REQUIREMENT
Without omitting anything, return the records precisely as given.
=== MATERIALS PROVIDED ===
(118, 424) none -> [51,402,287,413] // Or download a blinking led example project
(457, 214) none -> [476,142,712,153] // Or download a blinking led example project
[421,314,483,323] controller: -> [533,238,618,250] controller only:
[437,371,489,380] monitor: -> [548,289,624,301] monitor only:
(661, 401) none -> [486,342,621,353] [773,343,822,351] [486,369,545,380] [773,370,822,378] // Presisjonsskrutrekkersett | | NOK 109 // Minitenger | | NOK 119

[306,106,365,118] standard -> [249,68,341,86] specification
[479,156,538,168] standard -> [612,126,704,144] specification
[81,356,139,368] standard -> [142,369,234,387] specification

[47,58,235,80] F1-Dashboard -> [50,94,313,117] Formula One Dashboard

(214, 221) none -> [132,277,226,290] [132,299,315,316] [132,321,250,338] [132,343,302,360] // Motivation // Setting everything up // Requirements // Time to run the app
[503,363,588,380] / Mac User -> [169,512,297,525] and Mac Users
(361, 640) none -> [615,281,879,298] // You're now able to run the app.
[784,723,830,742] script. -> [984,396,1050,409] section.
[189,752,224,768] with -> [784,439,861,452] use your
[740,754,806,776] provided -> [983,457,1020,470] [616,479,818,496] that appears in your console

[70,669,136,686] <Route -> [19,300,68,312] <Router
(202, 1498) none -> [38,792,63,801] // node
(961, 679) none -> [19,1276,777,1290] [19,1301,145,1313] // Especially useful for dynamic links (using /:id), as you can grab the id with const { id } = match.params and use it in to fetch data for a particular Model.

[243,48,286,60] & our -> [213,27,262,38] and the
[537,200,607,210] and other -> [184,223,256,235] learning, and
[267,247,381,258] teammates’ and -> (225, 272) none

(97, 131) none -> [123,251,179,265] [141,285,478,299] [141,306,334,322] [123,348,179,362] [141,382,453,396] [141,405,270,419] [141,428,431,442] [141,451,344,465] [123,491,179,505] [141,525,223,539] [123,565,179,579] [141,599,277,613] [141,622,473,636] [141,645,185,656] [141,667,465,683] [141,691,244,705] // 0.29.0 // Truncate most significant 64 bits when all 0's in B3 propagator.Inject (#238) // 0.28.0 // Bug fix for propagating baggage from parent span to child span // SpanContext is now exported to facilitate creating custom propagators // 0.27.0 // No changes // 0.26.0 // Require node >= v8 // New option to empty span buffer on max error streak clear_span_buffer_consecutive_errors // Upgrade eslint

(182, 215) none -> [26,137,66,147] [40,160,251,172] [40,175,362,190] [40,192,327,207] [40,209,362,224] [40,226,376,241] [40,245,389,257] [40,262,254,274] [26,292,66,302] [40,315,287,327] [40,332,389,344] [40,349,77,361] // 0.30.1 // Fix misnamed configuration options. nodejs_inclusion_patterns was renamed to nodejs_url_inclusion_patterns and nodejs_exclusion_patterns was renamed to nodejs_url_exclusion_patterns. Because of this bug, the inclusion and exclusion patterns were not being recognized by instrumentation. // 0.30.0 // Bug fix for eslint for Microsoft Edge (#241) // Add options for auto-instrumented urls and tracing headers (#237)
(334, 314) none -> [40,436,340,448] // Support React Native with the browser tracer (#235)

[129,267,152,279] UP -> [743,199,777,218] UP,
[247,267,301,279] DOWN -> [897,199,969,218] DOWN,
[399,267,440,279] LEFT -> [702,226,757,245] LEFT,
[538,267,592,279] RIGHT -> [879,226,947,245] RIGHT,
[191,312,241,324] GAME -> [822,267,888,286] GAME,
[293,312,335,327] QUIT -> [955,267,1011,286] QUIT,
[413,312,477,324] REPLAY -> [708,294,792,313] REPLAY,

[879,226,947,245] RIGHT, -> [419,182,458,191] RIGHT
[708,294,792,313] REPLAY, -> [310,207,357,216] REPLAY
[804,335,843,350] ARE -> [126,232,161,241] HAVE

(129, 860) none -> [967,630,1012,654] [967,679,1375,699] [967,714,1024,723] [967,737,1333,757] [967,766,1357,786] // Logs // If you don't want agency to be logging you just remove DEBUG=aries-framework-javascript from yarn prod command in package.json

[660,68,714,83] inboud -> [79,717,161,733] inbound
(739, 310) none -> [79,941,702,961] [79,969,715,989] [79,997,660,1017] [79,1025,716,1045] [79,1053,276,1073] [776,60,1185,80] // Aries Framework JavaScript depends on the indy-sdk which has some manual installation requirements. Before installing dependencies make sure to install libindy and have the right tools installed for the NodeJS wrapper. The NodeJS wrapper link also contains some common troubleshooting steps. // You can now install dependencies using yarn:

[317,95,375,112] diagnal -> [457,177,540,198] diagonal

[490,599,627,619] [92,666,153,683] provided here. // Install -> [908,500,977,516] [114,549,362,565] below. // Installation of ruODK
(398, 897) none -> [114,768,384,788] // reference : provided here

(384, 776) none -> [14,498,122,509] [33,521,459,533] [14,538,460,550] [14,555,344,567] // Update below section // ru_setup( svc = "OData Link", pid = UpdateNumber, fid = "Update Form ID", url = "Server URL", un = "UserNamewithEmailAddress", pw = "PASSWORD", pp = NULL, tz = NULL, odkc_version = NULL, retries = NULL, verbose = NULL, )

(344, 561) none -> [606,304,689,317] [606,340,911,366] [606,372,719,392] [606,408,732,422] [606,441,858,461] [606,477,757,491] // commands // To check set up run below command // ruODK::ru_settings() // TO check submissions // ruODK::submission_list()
===
THE ANSWER
(118, 424) none -> [51,402,287,413] // Or download a blinking led example project
(457, 214) none -> [476,142,712,153] // Or download a blinking led example project
[421,314,483,323] controller: -> [533,238,618,250] controller only:
[437,371,489,380] monitor: -> [548,289,624,301] monitor only:
(661, 401) none -> [486,342,621,353] [773,343,822,351] [486,369,545,380] [773,370,822,378] // Presisjonsskrutrekkersett | | NOK 109 // Minitenger | | NOK 119

[306,106,365,118] standard -> [249,68,341,86] specification
[479,156,538,168] standard -> [612,126,704,144] specification
[81,356,139,368] standard -> [142,369,234,387] specification

[47,58,235,80] F1-Dashboard -> [50,94,313,117] Formula One Dashboard

(214, 221) none -> [132,277,226,290] [132,299,315,316] [132,321,250,338] [132,343,302,360] // Motivation // Setting everything up // Requirements // Time to run the app
[503,363,588,380] / Mac User -> [169,512,297,525] and Mac Users
(361, 640) none -> [615,281,879,298] // You're now able to run the app.
[784,723,830,742] script. -> [984,396,1050,409] section.
[189,752,224,768] with -> [784,439,861,452] use your
[740,754,806,776] provided -> [983,457,1020,470] [616,479,818,496] that appears in your console

[70,669,136,686] <Route -> [19,300,68,312] <Router
(202, 1498) none -> [38,792,63,801] // node
(961, 679) none -> [19,1276,777,1290] [19,1301,145,1313] // Especially useful for dynamic links (using /:id), as you can grab the id with const { id } = match.params and use it in to fetch data for a particular Model.

[243,48,286,60] & our -> [213,27,262,38] and the
[537,200,607,210] and other -> [184,223,256,235] learning, and
[267,247,381,258] teammates’ and -> (225, 272) none

(97, 131) none -> [123,251,179,265] [141,285,478,299] [141,306,334,322] [123,348,179,362] [141,382,453,396] [141,405,270,419] [141,428,431,442] [141,451,344,465] [123,491,179,505] [141,525,223,539] [123,565,179,579] [141,599,277,613] [141,622,473,636] [141,645,185,656] [141,667,465,683] [141,691,244,705] // 0.29.0 // Truncate most significant 64 bits when all 0's in B3 propagator.Inject (#238) // 0.28.0 // Bug fix for propagating baggage from parent span to child span // SpanContext is now exported to facilitate creating custom propagators // 0.27.0 // No changes // 0.26.0 // Require node >= v8 // New option to empty span buffer on max error streak clear_span_buffer_consecutive_errors // Upgrade eslint

(182, 215) none -> [26,137,66,147] [40,160,251,172] [40,175,362,190] [40,192,327,207] [40,209,362,224] [40,226,376,241] [40,245,389,257] [40,262,254,274] [26,292,66,302] [40,315,287,327] [40,332,389,344] [40,349,77,361] // 0.30.1 // Fix misnamed configuration options. nodejs_inclusion_patterns was renamed to nodejs_url_inclusion_patterns and nodejs_exclusion_patterns was renamed to nodejs_url_exclusion_patterns. Because of this bug, the inclusion and exclusion patterns were not being recognized by instrumentation. // 0.30.0 // Bug fix for eslint for Microsoft Edge (#241) // Add options for auto-instrumented urls and tracing headers (#237)
(334, 314) none -> [40,436,340,448] // Support React Native with the browser tracer (#235)

[129,267,152,279] UP -> [743,199,777,218] UP,
[247,267,301,279] DOWN -> [897,199,969,218] DOWN,
[399,267,440,279] LEFT -> [702,226,757,245] LEFT,
[538,267,592,279] RIGHT -> [879,226,947,245] RIGHT,
[191,312,241,324] GAME -> [822,267,888,286] GAME,
[293,312,335,327] QUIT -> [955,267,1011,286] QUIT,
[413,312,477,324] REPLAY -> [708,294,792,313] REPLAY,

[879,226,947,245] RIGHT, -> [419,182,458,191] RIGHT
[708,294,792,313] REPLAY, -> [310,207,357,216] REPLAY
[804,335,843,350] ARE -> [126,232,161,241] HAVE

(129, 860) none -> [967,630,1012,654] [967,679,1375,699] [967,714,1024,723] [967,737,1333,757] [967,766,1357,786] // Logs // If you don't want agency to be logging you just remove DEBUG=aries-framework-javascript from yarn prod command in package.json

[660,68,714,83] inboud -> [79,717,161,733] inbound
(739, 310) none -> [79,941,702,961] [79,969,715,989] [79,997,660,1017] [79,1025,716,1045] [79,1053,276,1073] [776,60,1185,80] // Aries Framework JavaScript depends on the indy-sdk which has some manual installation requirements. Before installing dependencies make sure to install libindy and have the right tools installed for the NodeJS wrapper. The NodeJS wrapper link also contains some common troubleshooting steps. // You can now install dependencies using yarn:

[317,95,375,112] diagnal -> [457,177,540,198] diagonal

[490,599,627,619] [92,666,153,683] provided here. // Install -> [908,500,977,516] [114,549,362,565] below. // Installation of ruODK
(398, 897) none -> [114,768,384,788] // reference : provided here

(384, 776) none -> [14,498,122,509] [33,521,459,533] [14,538,460,550] [14,555,344,567] // Update below section // ru_setup( svc = "OData Link", pid = UpdateNumber, fid = "Update Form ID", url = "Server URL", un = "UserNamewithEmailAddress", pw = "PASSWORD", pp = NULL, tz = NULL, odkc_version = NULL, retries = NULL, verbose = NULL, )

(344, 561) none -> [606,304,689,317] [606,340,911,366] [606,372,719,392] [606,408,732,422] [606,441,858,461] [606,477,757,491] // commands // To check set up run below command // ruODK::ru_settings() // TO check submissions // ruODK::submission_list()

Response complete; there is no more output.